Slapping is not an option, inconceivable, but there are other forms of cruelty. He can protect her until she is smothered by concern, for example. Or, more easily, he can throw her to the wolves, leaving her to fend for herself once he remembers that he still needs a slash. A party of school kids are stampeding towards the crisp aisle. Thirty of them, fresh from the cramped hire coach and ready to use their feet.

‘See you at the car. Probably easier.’

He watches as she takes a deep breath, kidding himself that it is the choices between blanket colours which is making her cheeks flush and her arm imperceptibly wobble. Red-green, red-yellow, blue-green, blue-yellow, red-black. He waits only until the first of the children stream around her in their quest for confectionary, seeing how she almost has to force her head to stay directed on the job in hand.

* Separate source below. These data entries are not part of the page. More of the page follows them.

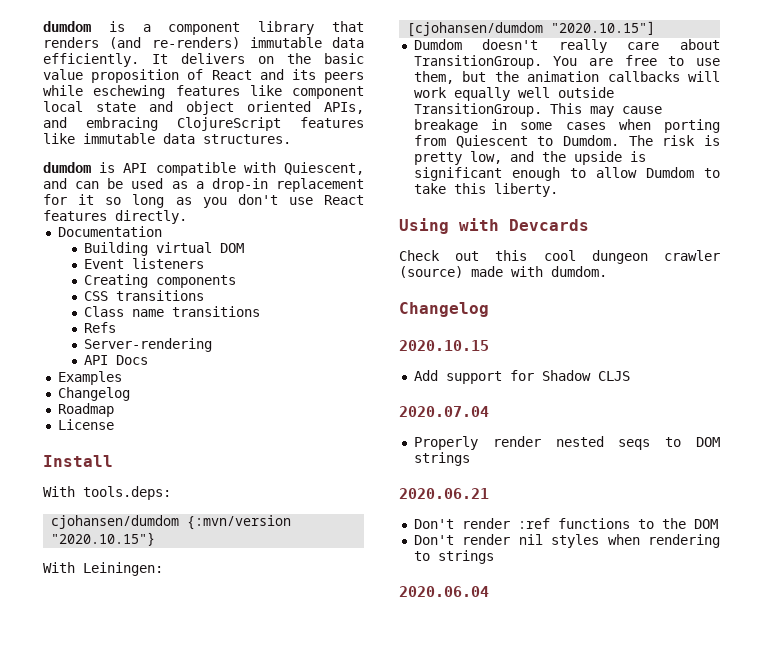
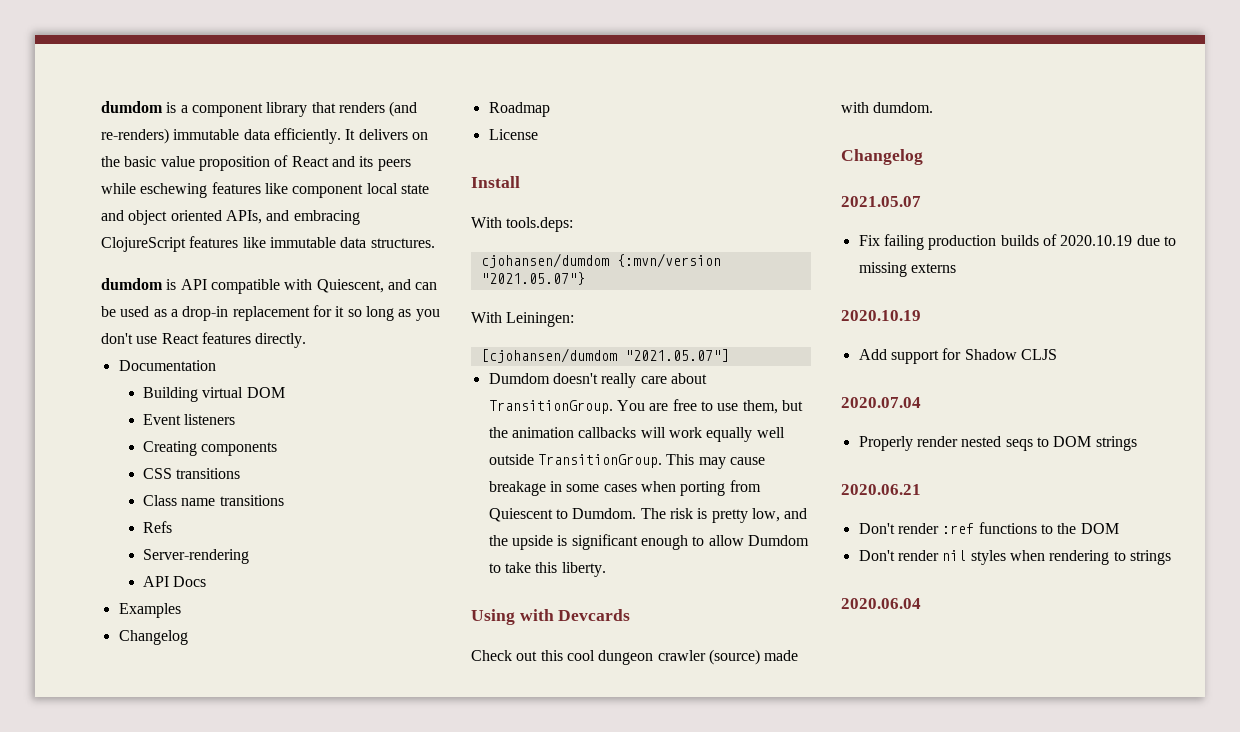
[51,532,156,546] "2020.10.15"} -> [480,272,585,285] "2021.05.07"}
[551,21,656,35] "2020.10.15"] -> [624,349,729,362] "2021.05.07"]
[399,340,489,351] 2020.10.15 -> [841,196,921,207] [858,234,1176,250] [858,262,956,277] [841,310,921,321] 2021.05.07 // Fix failing production builds of 2020.10.19 due to missing externs // 2020.10.19

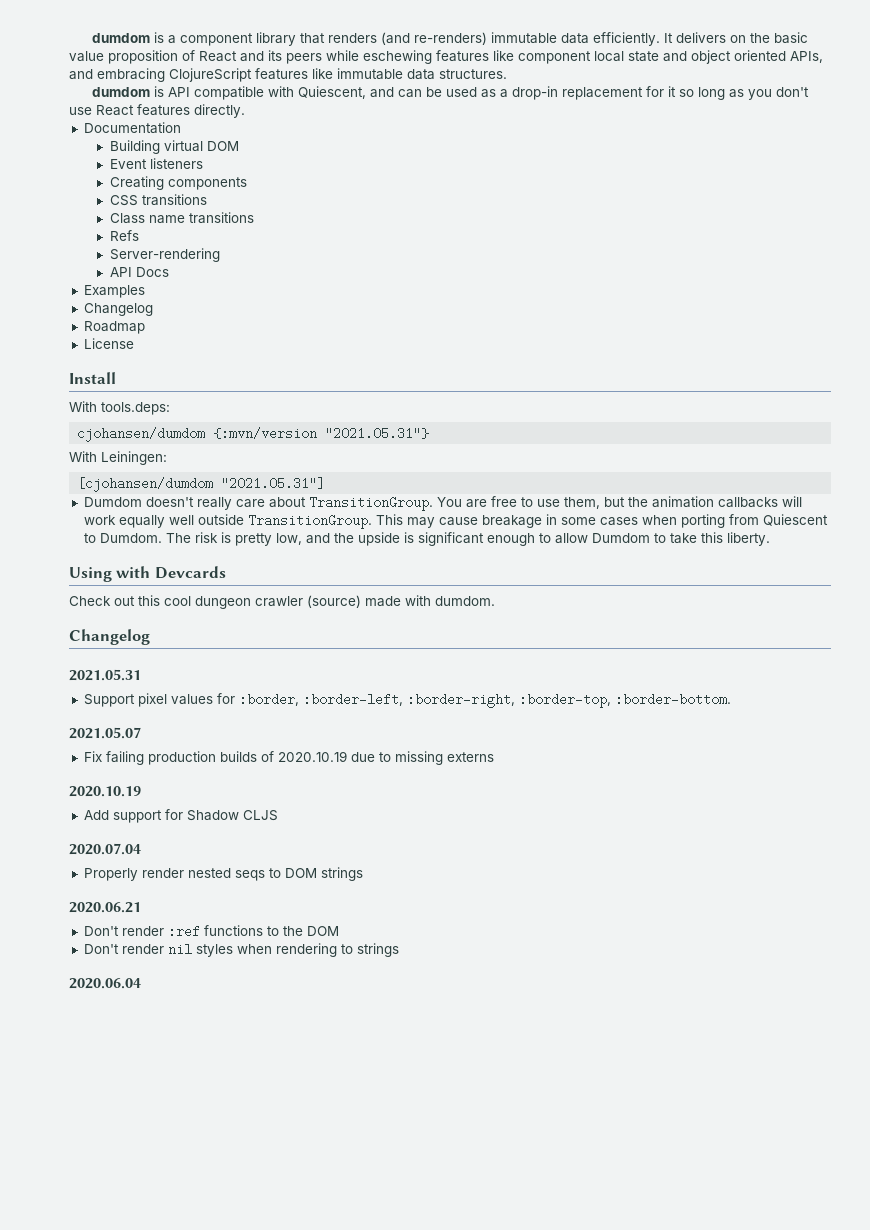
[480,272,585,285] "2021.05.07"} -> [325,427,430,440] "2021.05.31"}
[624,349,729,362] "2021.05.07"] -> [221,477,326,490] "2021.05.31"]
(923, 157) none -> [69,669,141,681] [83,693,731,708] // 2021.05.31 // Support pixel values for :border, :border-left, :border-right, :border-top, :border-bottom.

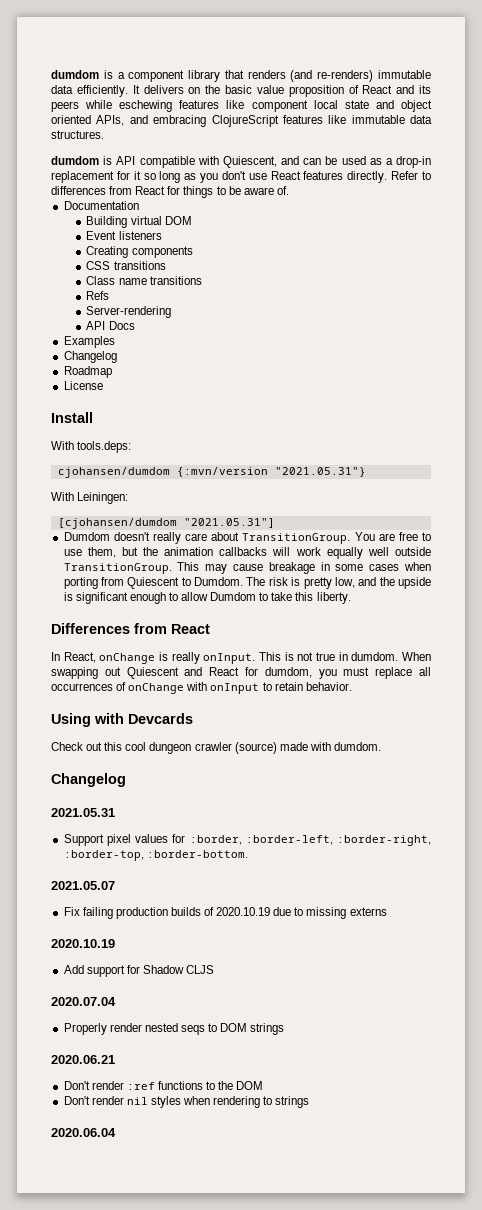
(245, 111) none -> [391,171,431,180] [51,186,289,198] Refer to differences from React for things to be aware of.
(770, 539) none -> [51,623,210,634] [51,652,431,664] [51,667,432,679] [51,682,352,694] // Differences from React // In React, onChange is really onInput. This is not true in dumdom. When swapping out Quiescent and React for dumdom, you must replace all occurrences of onChange with onInput to retain behavior.

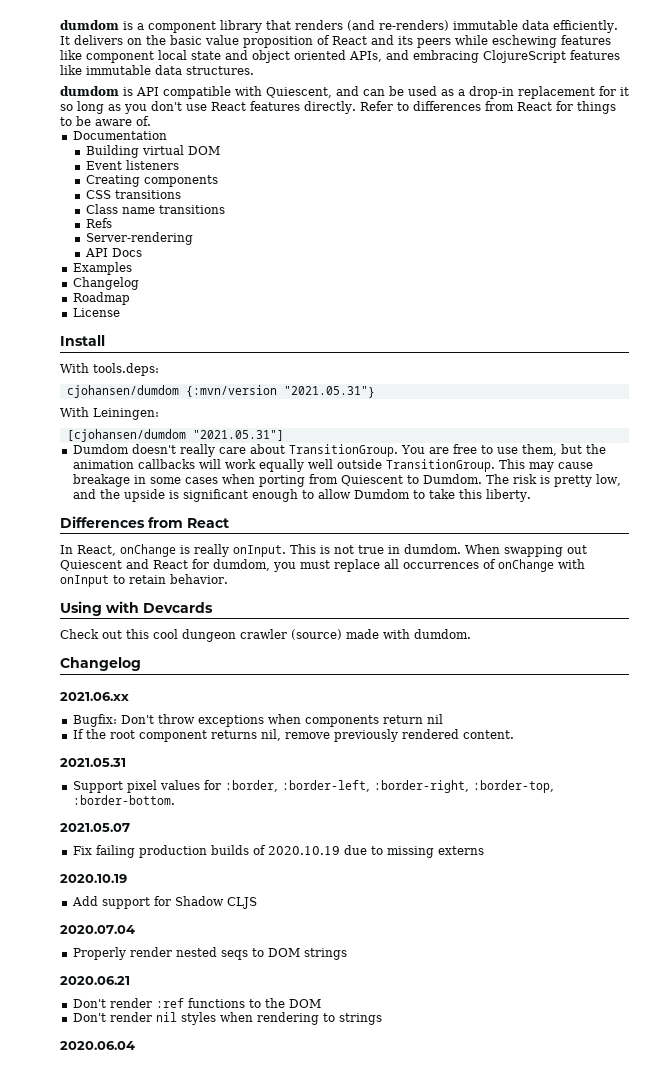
(126, 780) none -> [60,692,129,701] [72,714,443,727] [72,729,514,742] // 2021.06.xx // Bugfix: Don't throw exceptions when components return nil // If the root component returns nil, remove previously rendered content.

The options are St. Leonards or villages. She chooses villages, knowing where the roads will lead: the cottage outside Robertsbridge where they spent their first weekend together, the antique market at Rye where they chose her engagement ring, the church overlooking Lewes Common where they married. All the significant points in their relationship have taken place in her part of the country. There was never any validity to spending time in Leicestershire.

Up there, in the Midlands, they are all aware of what is happening, how sons are lost after marriage, cruelly appropriated into the wife’s family; the opposite of what occurred to their subcontinental forebears. It is the price paid for marrying English girls, in spite of their vehement protestations to the contrary. But it is a phenomenon not simply restricted to skin tone. Amal’s other friends, white-skinned and robbed of voice, are also in the same boat: pussy-whipped. Life is good so long as the missus is happy.

He has lost count of the key events that he has missed: the wedding of a second cousin which clashed with the opportunity for a free long-weekend in Milan, the puja at his auntie’s new house to banish spirits being cancelled out because Liz and Sam needed help looking for a new car. It is a long list of incompletes.

It is not that Claud lacks interest in his family – the euphemism for culture, because to call it culture would be to admit there are more than cute gaps between the sexes causing difficulties in their marriage – she keeps a better calendar of events than he does. She reads books about Empire, Partition and fundamentalism, drags him to every shitty Bollywood film that plays at the multi-screen, and calls his mother independently at least once a week. The problem lies in their absence, them not being available the way other people’s children are; those who made the decision to stay in around Leicester. Ma and Puppa feel robbed of the opportunity to arrive at their son’s house unannounced, to use spare keys to fiddle and poke around whilst they are at work, and to summarily summon one or the other during the onset of perceived indigestions and illnesses.

There is no cooking daal and roti and leaving them in Tupperware boxes in the fridge, no unofficial, covert fertility blessings they can perform using only a bell and a stick of incense, then hurriedly airing the house before their departure. All they know is that their son and his wife are never around, becoming harder to reach, and that after three years of marriage there is still no grandchild.

Neither subject can be brought up, and they have to rely on jibes from other distant relatives to do the job they do not have the stomach for. They feel too far away from their son to rock the boat. They are at the age where they only want to end phone conversations on a happy note, unsure of what the night will bring. And so they keep their tone as light as they can without breaking into hysteria, leaving Amal to read the neuroses behind every piece of weather observation and gossip.

‘It’s been cold, hasn’t it,’ typically conveys everything.